### LISTED RECORDS
※

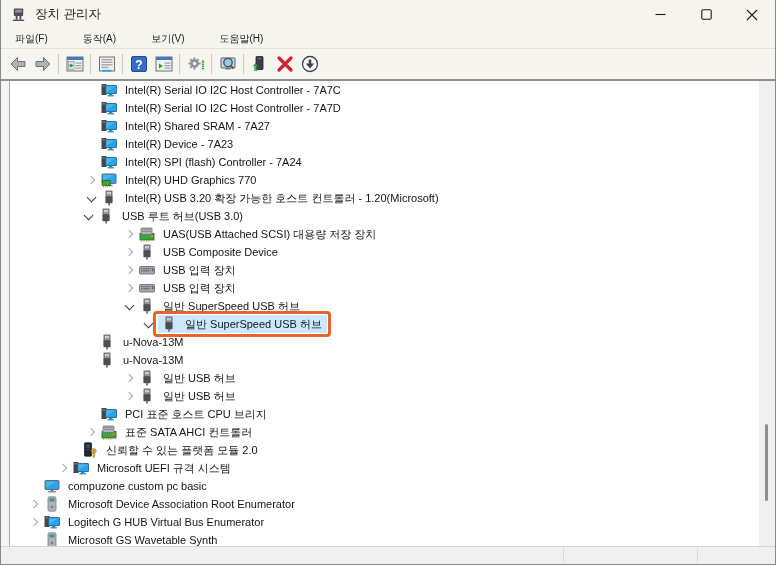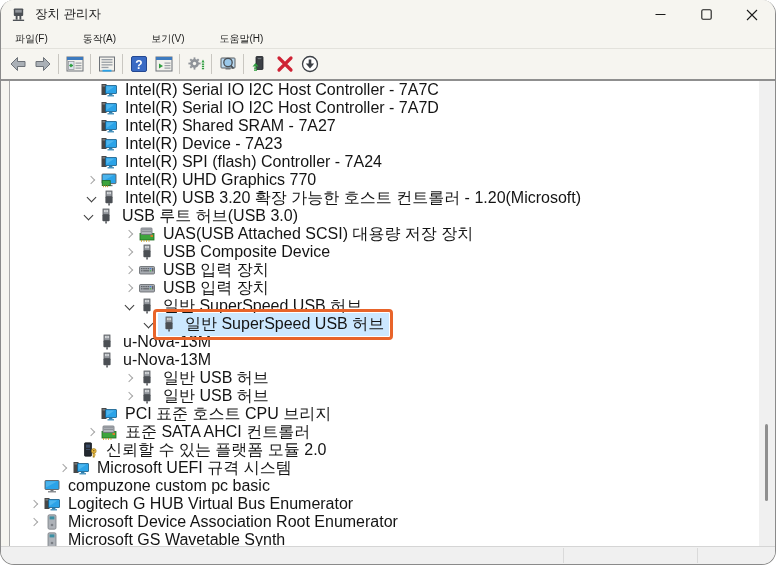--- a/index.html
+++ b/index.html
@@ -1,39 +1,39 @@
 <!DOCTYPE html>
 <html><head>
 <meta charset="utf-8">
 <style>
   html,body{margin:0;padding:0;}
   body{font-family:"Liberation Sans","DejaVu Sans",sans-serif;background:#fff;}
   #win{position:relative;width:776px;height:565px;overflow:hidden;background:#f6f5f0;
        border-left:1px solid #8a8a8a;border-right:1px solid #8a8a8a;border-bottom:1px solid #8a8a8a;
-       box-sizing:border-box;border-radius:14px;}
+       box-sizing:border-box;}
   
   .titlebar{position:absolute;left:0;top:0;right:0;height:29px;display:flex;align-items:center;background:#f6f5f0;}
   .appicon{width:15px;height:15px;margin:0 9px 0 10px;flex:0 0 15px;}
   .title{font-size:12.5px;color:#1b1b1b;}
   .wbtns{margin-left:auto;display:flex;height:100%;}
   .wbtn{width:46px;height:100%;display:flex;align-items:center;justify-content:center;}
   
   .menubar{position:absolute;left:0;top:29px;right:0;height:19px;display:flex;align-items:center;
            background:#f6f5f0;border-bottom:1px solid #e3e2dc;padding-left:5px;}
   .mitem{font-size:10px;color:#1b1b1b;padding:1px 9px;margin-right:17px;}
   
   .toolbar{position:absolute;left:0;top:49px;right:0;height:31px;display:flex;align-items:center;
            background:#f6f5f0;border-bottom:1px solid #8f8f8f;padding-left:4px;box-sizing:border-box;}
   .tbtn{width:25px;height:24px;display:flex;align-items:center;justify-content:center;flex:0 0 25px;}
   .tsep{width:1px;height:20px;background:#c9c7c1;margin:0 3px;flex:0 0 1px;}
   
   .pane-top{position:absolute;left:0;top:80px;right:0;height:1px;background:#8f8f8f;}
   .pane-left{position:absolute;left:8px;top:81px;width:1px;bottom:18px;background:#a9a9a9;}
   .tree{position:absolute;left:9px;top:81px;right:16px;bottom:18px;background:#fff;overflow:hidden;}
-  .r{height:18px;display:flex;align-items:center;white-space:nowrap;font-size:16px;color:#141414;}
+  .r{height:18px;display:flex;align-items:center;white-space:nowrap;font-size:11px;color:#141414;}
   .p1{padding-left:16px}.p2{padding-left:45px}.p3{padding-left:54px}.p4{padding-left:73px}
   .p5{padding-left:70px}.p6{padding-left:111px}.p7{padding-left:130px}.p8{padding-left:71px}
   .ch{width:18px;height:16px;flex:0 0 18px;position:relative;}
   .ch.c::before{content:"";position:absolute;left:5px;top:4.5px;width:5px;height:5px;
       border-right:1.2px solid #a6a6a6;border-bottom:1.2px solid #a6a6a6;transform:rotate(-45deg);}
   .ch.e::before{content:"";position:absolute;left:5px;top:4px;width:6px;height:6px;
       border-right:1.6px solid #3c3c3c;border-bottom:1.6px solid #3c3c3c;transform:rotate(45deg);}
   .ic{width:16px;height:16px;flex:0 0 16px;margin-right:5px;}
   .lbl{padding:1px 3px;}
   .sel{display:flex;align-items:center;background:#cce8ff;padding:1px 2px 1px 3px;position:relative;}
@@ -466,30 +466,30 @@
     <div class="r p1">
         <span class="ch"></span>
         <svg class="ic">
           <use href="#i-monitor"></use>
         </svg>
         <span class="lbl">compuzone custom pc basic</span>
       </div>
     <div class="r p1">
         <span class="ch c"></span>
         <svg class="ic">
+          <use href="#i-soft"></use>
+        </svg>
+        <span class="lbl">Microsoft Device Association Root Enumerator</span>
+      </div>
+    <div class="r p1">
+        <span class="ch c"></span>
+        <svg class="ic">
           <use href="#i-sys"></use>
         </svg>
         <span class="lbl">Logitech G HUB Virtual Bus Enumerator</span>
-      </div>
-    <div class="r p1">
-        <span class="ch c"></span>
-        <svg class="ic">
-          <use href="#i-soft"></use>
-        </svg>
-        <span class="lbl">Microsoft Device Association Root Enumerator</span>
       </div>
     <div class="r p1">
         <span class="ch"></span>
         <svg class="ic">
           <use href="#i-soft"></use>
         </svg>
         <span class="lbl">Microsoft GS Wavetable Synth</span>
       </div>
   </div>
 

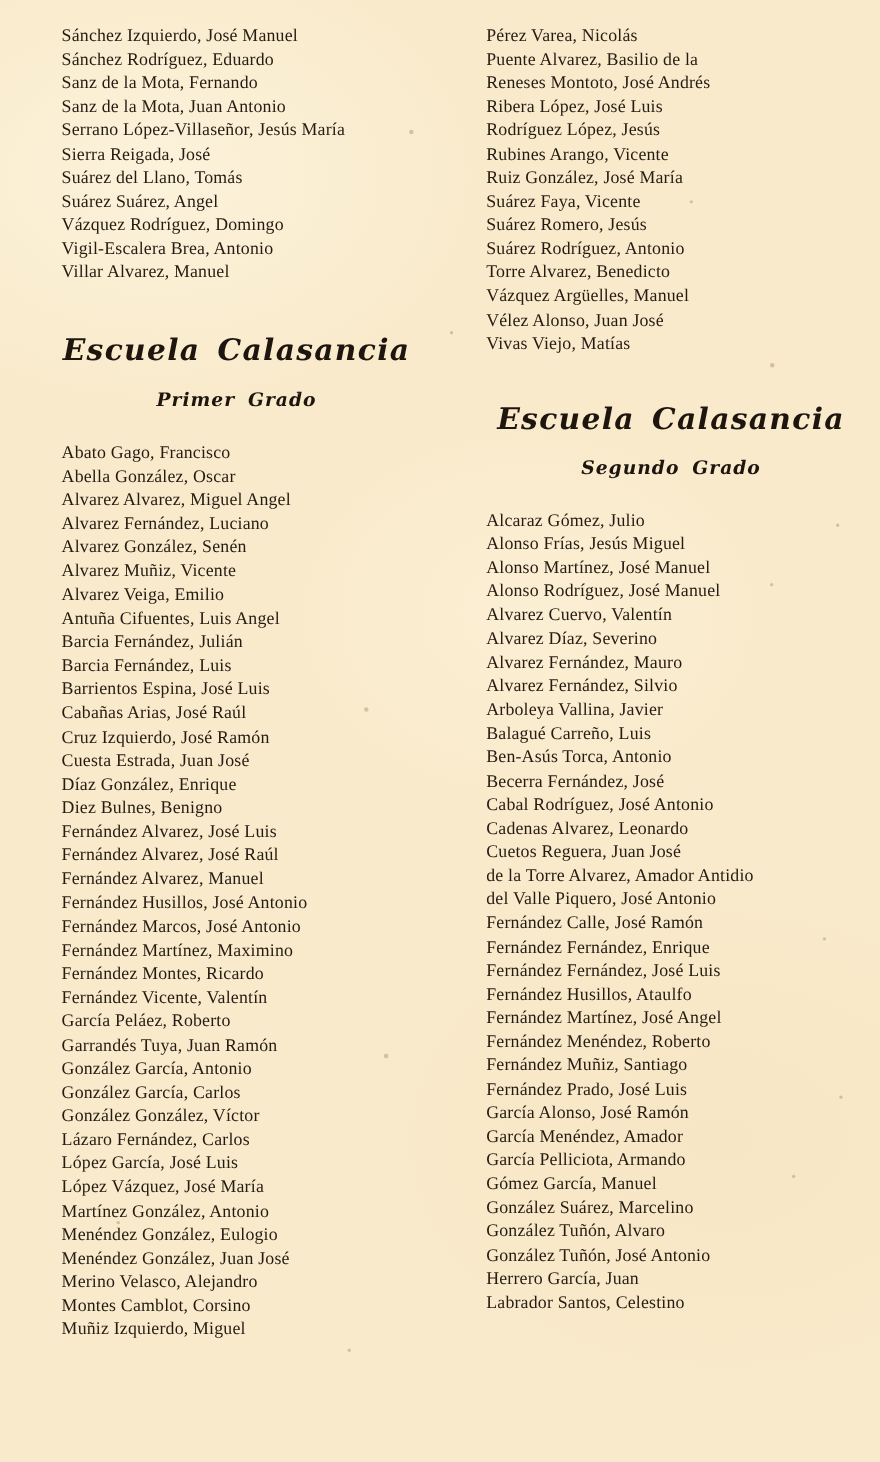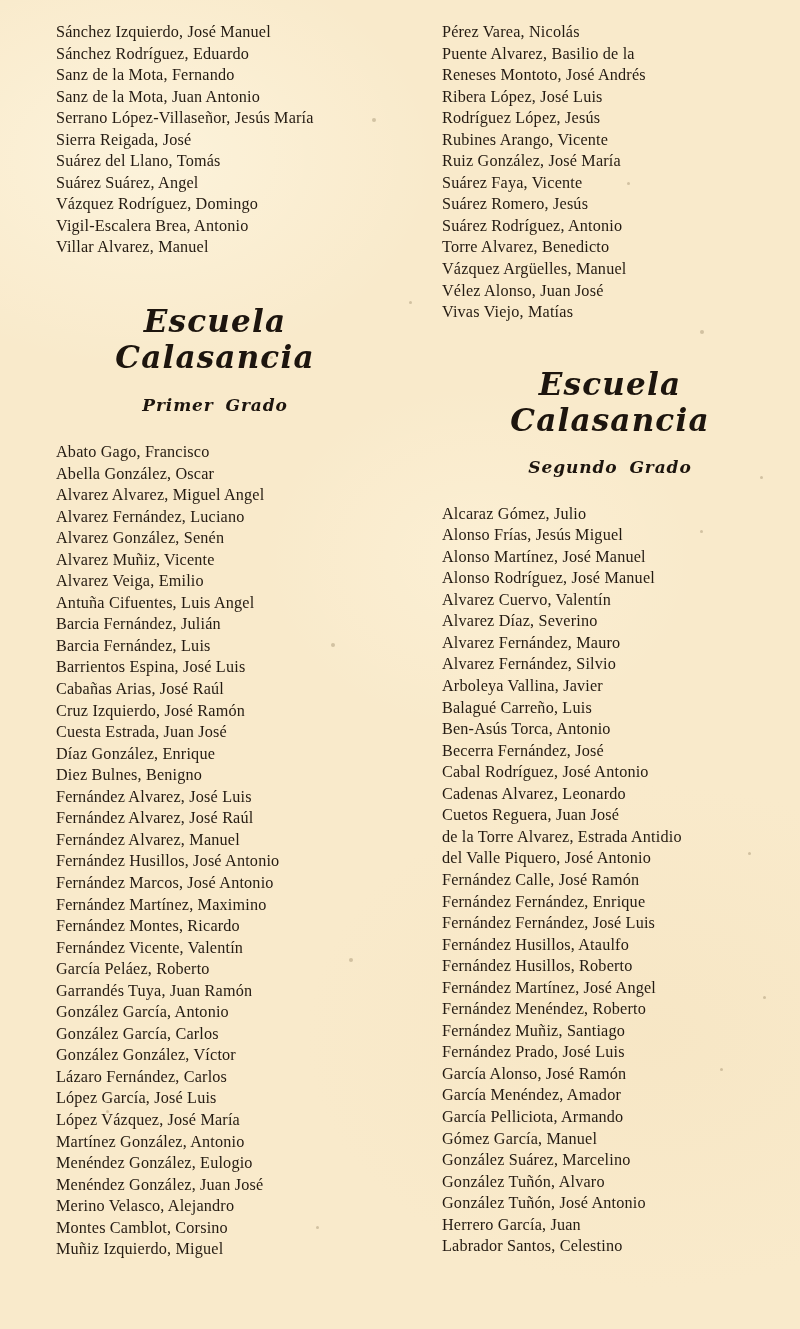--- a/index.html
+++ b/index.html
@@ -56,21 +56,21 @@
   }
 
   .section-heading {
     text-align: center;
     font-family: "DejaVu Serif", "Liberation Serif", serif;
     font-style: italic;
     font-weight: bold;
     color: #1d150e;
   }
   .school-title {
-    font-size: 31px;
+    font-size: 27px;
     letter-spacing: 1.2px;
     word-spacing: 5px;
   }
   .grade-title {
     font-size: 17px;
     letter-spacing: 0.9px;
     word-spacing: 5px;
   }
 
   
@@ -202,27 +202,26 @@
         <li>Alvarez Díaz, Severino</li>
         <li>Alvarez Fernández, Mauro</li>
         <li>Alvarez Fernández, Silvio</li>
         <li>Arboleya Vallina, Javier</li>
         <li>Balagué Carreño, Luis</li>
         <li>Ben-Asús Torca, Antonio</li>
         <li>Becerra Fernández, José</li>
         <li>Cabal Rodríguez, José Antonio</li>
         <li>Cadenas Alvarez, Leonardo</li>
         <li>Cuetos Reguera, Juan José</li>
-        <li>de la Torre Alvarez, Estrada Antidio</li>
+        <li>de la Torre Alvarez, Amador Antidio</li>
         <li>del Valle Piquero, José Antonio</li>
         <li>Fernández Calle, José Ramón</li>
         <li>Fernández Fernández, Enrique</li>
         <li>Fernández Fernández, José Luis</li>
         <li>Fernández Husillos, Ataulfo</li>
-        <li>Fernández Husillos, Roberto</li>
         <li>Fernández Martínez, José Angel</li>
         <li>Fernández Menéndez, Roberto</li>
         <li>Fernández Muñiz, Santiago</li>
         <li>Fernández Prado, José Luis</li>
         <li>García Alonso, José Ramón</li>
         <li>García Menéndez, Amador</li>
         <li>García Pelliciota, Armando</li>
         <li>Gómez García, Manuel</li>
         <li>González Suárez, Marcelino</li>
         <li>González Tuñón, Alvaro</li>

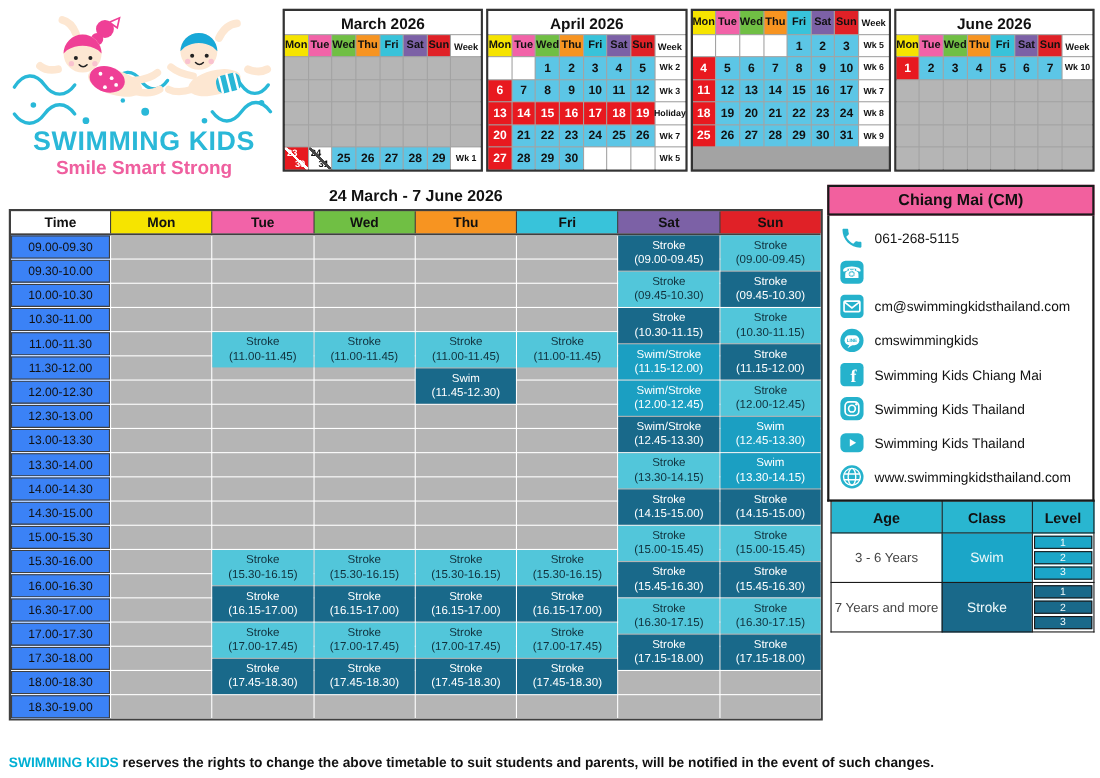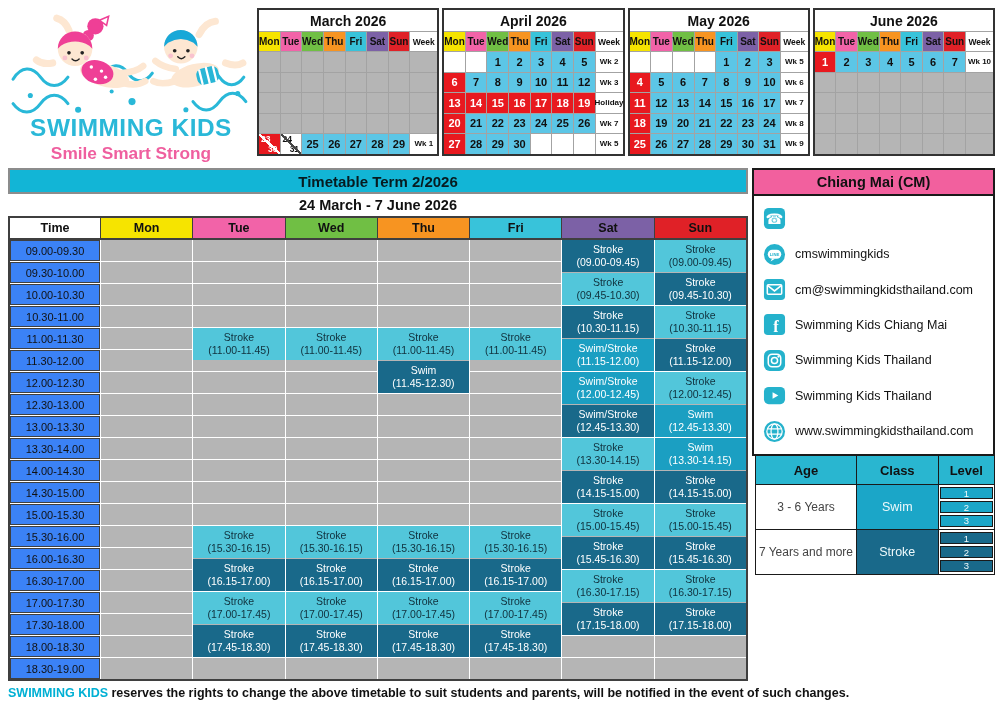--- a/index.html
+++ b/index.html
@@ -257,21 +257,20 @@
         <div class="cd closed">27</div>
         <div class="cd open">28</div>
         <div class="cd open">29</div>
         <div class="cd open">30</div>
         <div class="cd blank"></div>
         <div class="cd blank"></div>
         <div class="cd blank"></div>
         <div class="wk">Wk 5</div>
       </div>
       <div class="calendar">
-        <div class="cal-title">May 2026</div>
         <div class="cal-h" style="background: rgb(246, 228, 0);">Mon</div>
         <div class="cal-h" style="background: rgb(242, 99, 168);">Tue</div>
         <div class="cal-h" style="background: rgb(112, 191, 68);">Wed</div>
         <div class="cal-h" style="background: rgb(247, 148, 33);">Thu</div>
         <div class="cal-h" style="background: rgb(56, 195, 218);">Fri</div>
         <div class="cal-h" style="background: rgb(124, 97, 166);">Sat</div>
         <div class="cal-h" style="background: rgb(224, 33, 39);">Sun</div>
         <div class="cal-h cal-h-week" style="background: rgb(255, 255, 255);">Week</div>
         <div class="cd blank"></div>
         <div class="cd blank"></div>
@@ -361,23 +360,20 @@
         <div class="cd out"></div>
         <div class="cd out"></div>
         <div class="cd out"></div>
         <div class="cd out"></div>
         <div class="cd out"></div>
         <div class="wk out"></div>
       </div>
     </div>
 
   <div id="timetable-block">
-    <div class="tt-titlebar">
-      <span>Timetable Term 2/2026</span>
-    </div>
     <div class="tt-sub">24 March - 7 June 2026</div>
     <div class="tt-table">
       <div class="tt-head">
           <div class="hc" style="background: rgb(255, 255, 255);">Time</div>
           <div class="hc" style="background: rgb(246, 228, 0);">Mon</div>
           <div class="hc" style="background: rgb(242, 99, 168);">Tue</div>
           <div class="hc" style="background: rgb(112, 191, 68);">Wed</div>
           <div class="hc" style="background: rgb(247, 148, 33);">Thu</div>
           <div class="hc" style="background: rgb(56, 195, 218);">Fri</div>
           <div class="hc" style="background: rgb(124, 97, 166);">Sat</div>
@@ -729,46 +725,54 @@
   </div>
 
   <div id="contact">
     <div class="contact-head">
       <span>Chiang Mai (CM)</span>
     </div>
     <div class="contact-body">
         <div class="c-item">
           <span class="c-icon">
             <svg viewBox="0 0 24 24">
+              <path fill="#25b2cc" d="M6.62 10.79c1.44 2.83 3.76 5.14 6.59 6.59l2.2-2.21c.27-.27.67-.36 1.02-.24 1.12.37 2.33.57 3.57.57.55 0 1 .45 1 1V20c0 .55-.45 1-1 1-9.39 0-17-7.61-17-17 0-.55.45-1 1-1h3.5c.55 0 1 .45 1 1 0 1.25.2 2.45.57 3.57.11.35.03.74-.25 1.02l-2.2 2.2z"></path>
+            </svg>
+          </span>
+          <span>061-268-5115</span>
+        </div>
+        <div class="c-item">
+          <span class="c-icon">
+            <svg viewBox="0 0 24 24">
               <rect x="1" y="1" width="22" height="22" rx="5" fill="#25b2cc"></rect>
               <text x="12" y="17.5" font-size="15" text-anchor="middle" fill="#fff">☎</text>
             </svg>
           </span>
           <span></span>
+        </div>
+        <div class="c-item">
+          <span class="c-icon">
+            <svg viewBox="0 0 24 24">
+              <rect x="1" y="1" width="22" height="22" rx="4" fill="#25b2cc"></rect>
+              <rect x="4.5" y="7" width="15" height="10" rx="1" fill="none" stroke="#fff" stroke-width="1.6"></rect>
+              <path d="M5 8 l7 5.5 L19 8" fill="none" stroke="#fff" stroke-width="1.6"></path>
+            </svg>
+          </span>
+          <span>cm@swimmingkidsthailand.com</span>
         </div>
         <div class="c-item">
           <span class="c-icon">
             <svg viewBox="0 0 24 24">
               <circle cx="12" cy="12" r="11" fill="#25b2cc"></circle>
               <rect x="5" y="7" width="14" height="9.5" rx="4.7" fill="#fff"></rect>
               <path d="M9.5 16.2 L7.8 19.4 L12.5 16.4 Z" fill="#fff"></path>
               <text x="12" y="13.7" font-size="4.4" font-weight="bold" text-anchor="middle" fill="#25b2cc">LINE</text>
             </svg>
           </span>
           <span>cmswimmingkids</span>
-        </div>
-        <div class="c-item">
-          <span class="c-icon">
-            <svg viewBox="0 0 24 24">
-              <rect x="1" y="1" width="22" height="22" rx="4" fill="#25b2cc"></rect>
-              <rect x="4.5" y="7" width="15" height="10" rx="1" fill="none" stroke="#fff" stroke-width="1.6"></rect>
-              <path d="M5 8 l7 5.5 L19 8" fill="none" stroke="#fff" stroke-width="1.6"></path>
-            </svg>
-          </span>
-          <span>cm@swimmingkidsthailand.com</span>
         </div>
         <div class="c-item">
           <span class="c-icon">
             <svg viewBox="0 0 24 24">
               <rect x="1" y="1" width="22" height="22" rx="4" fill="#25b2cc"></rect>
               <text x="13.5" y="19.5" font-size="17" font-weight="bold" text-anchor="middle" fill="#fff" font-family="Liberation Serif,serif">f</text>
             </svg>
           </span>
           <span>Swimming Kids Chiang Mai</span>
         </div>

※

### DIRECTIONS FOR THIS TASK
Check every line of the data above for the string "DejaVu", and copy those that have it.

### ANSWER FOR THIS EXERCISE
   body{font-family:"Liberation Sans","DejaVu Sans",sans-serif;background:#fff;}
     font-family: "DejaVu Serif", "Liberation Serif", serif;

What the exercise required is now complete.